Exercise requirements. Exactly as shown below, retype every line of the data.

Dataset items:
──────

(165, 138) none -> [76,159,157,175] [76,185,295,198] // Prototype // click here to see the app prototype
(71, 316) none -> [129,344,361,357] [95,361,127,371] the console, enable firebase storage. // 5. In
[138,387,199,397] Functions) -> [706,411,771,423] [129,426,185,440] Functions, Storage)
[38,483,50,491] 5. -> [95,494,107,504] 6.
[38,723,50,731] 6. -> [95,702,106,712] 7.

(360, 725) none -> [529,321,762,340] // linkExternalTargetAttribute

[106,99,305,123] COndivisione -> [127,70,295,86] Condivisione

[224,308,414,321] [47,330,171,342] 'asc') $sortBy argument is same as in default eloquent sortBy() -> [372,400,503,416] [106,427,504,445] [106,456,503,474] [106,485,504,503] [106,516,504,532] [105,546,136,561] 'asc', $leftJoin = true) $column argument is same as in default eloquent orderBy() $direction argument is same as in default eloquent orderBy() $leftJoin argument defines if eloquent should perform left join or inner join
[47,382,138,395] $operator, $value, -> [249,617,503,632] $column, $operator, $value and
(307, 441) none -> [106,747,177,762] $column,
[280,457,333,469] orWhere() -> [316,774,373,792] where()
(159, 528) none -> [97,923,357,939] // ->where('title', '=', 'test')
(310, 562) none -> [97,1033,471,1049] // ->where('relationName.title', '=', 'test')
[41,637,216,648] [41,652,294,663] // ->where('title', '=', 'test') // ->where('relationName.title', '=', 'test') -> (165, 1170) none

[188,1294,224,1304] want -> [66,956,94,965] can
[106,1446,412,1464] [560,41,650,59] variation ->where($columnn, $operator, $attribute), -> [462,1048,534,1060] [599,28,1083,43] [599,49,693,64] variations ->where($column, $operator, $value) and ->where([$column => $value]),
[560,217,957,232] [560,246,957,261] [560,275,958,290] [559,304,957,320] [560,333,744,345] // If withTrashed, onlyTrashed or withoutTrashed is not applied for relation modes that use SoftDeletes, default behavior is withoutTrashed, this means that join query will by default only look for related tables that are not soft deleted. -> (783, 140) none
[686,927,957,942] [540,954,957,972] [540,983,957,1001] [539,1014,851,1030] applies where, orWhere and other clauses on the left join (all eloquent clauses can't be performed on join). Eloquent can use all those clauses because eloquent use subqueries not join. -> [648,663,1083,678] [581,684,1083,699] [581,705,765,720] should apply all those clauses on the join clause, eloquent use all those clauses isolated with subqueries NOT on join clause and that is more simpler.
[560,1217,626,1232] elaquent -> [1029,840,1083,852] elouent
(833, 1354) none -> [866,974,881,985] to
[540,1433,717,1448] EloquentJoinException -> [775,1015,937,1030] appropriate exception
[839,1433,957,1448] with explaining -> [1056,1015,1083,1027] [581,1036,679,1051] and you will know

──────

Response.
(165, 138) none -> [76,159,157,175] [76,185,295,198] // Prototype // click here to see the app prototype
(71, 316) none -> [129,344,361,357] [95,361,127,371] the console, enable firebase storage. // 5. In
[138,387,199,397] Functions) -> [706,411,771,423] [129,426,185,440] Functions, Storage)
[38,483,50,491] 5. -> [95,494,107,504] 6.
[38,723,50,731] 6. -> [95,702,106,712] 7.

(360, 725) none -> [529,321,762,340] // linkExternalTargetAttribute

[106,99,305,123] COndivisione -> [127,70,295,86] Condivisione

[224,308,414,321] [47,330,171,342] 'asc') $sortBy argument is same as in default eloquent sortBy() -> [372,400,503,416] [106,427,504,445] [106,456,503,474] [106,485,504,503] [106,516,504,532] [105,546,136,561] 'asc', $leftJoin = true) $column argument is same as in default eloquent orderBy() $direction argument is same as in default eloquent orderBy() $leftJoin argument defines if eloquent should perform left join or inner join
[47,382,138,395] $operator, $value, -> [249,617,503,632] $column, $operator, $value and
(307, 441) none -> [106,747,177,762] $column,
[280,457,333,469] orWhere() -> [316,774,373,792] where()
(159, 528) none -> [97,923,357,939] // ->where('title', '=', 'test')
(310, 562) none -> [97,1033,471,1049] // ->where('relationName.title', '=', 'test')
[41,637,216,648] [41,652,294,663] // ->where('title', '=', 'test') // ->where('relationName.title', '=', 'test') -> (165, 1170) none

[188,1294,224,1304] want -> [66,956,94,965] can
[106,1446,412,1464] [560,41,650,59] variation ->where($columnn, $operator, $attribute), -> [462,1048,534,1060] [599,28,1083,43] [599,49,693,64] variations ->where($column, $operator, $value) and ->where([$column => $value]),
[560,217,957,232] [560,246,957,261] [560,275,958,290] [559,304,957,320] [560,333,744,345] // If withTrashed, onlyTrashed or withoutTrashed is not applied for relation modes that use SoftDeletes, default behavior is withoutTrashed, this means that join query will by default only look for related tables that are not soft deleted. -> (783, 140) none
[686,927,957,942] [540,954,957,972] [540,983,957,1001] [539,1014,851,1030] applies where, orWhere and other clauses on the left join (all eloquent clauses can't be performed on join). Eloquent can use all those clauses because eloquent use subqueries not join. -> [648,663,1083,678] [581,684,1083,699] [581,705,765,720] should apply all those clauses on the join clause, eloquent use all those clauses isolated with subqueries NOT on join clause and that is more simpler.
[560,1217,626,1232] elaquent -> [1029,840,1083,852] elouent
(833, 1354) none -> [866,974,881,985] to
[540,1433,717,1448] EloquentJoinException -> [775,1015,937,1030] appropriate exception
[839,1433,957,1448] with explaining -> [1056,1015,1083,1027] [581,1036,679,1051] and you will know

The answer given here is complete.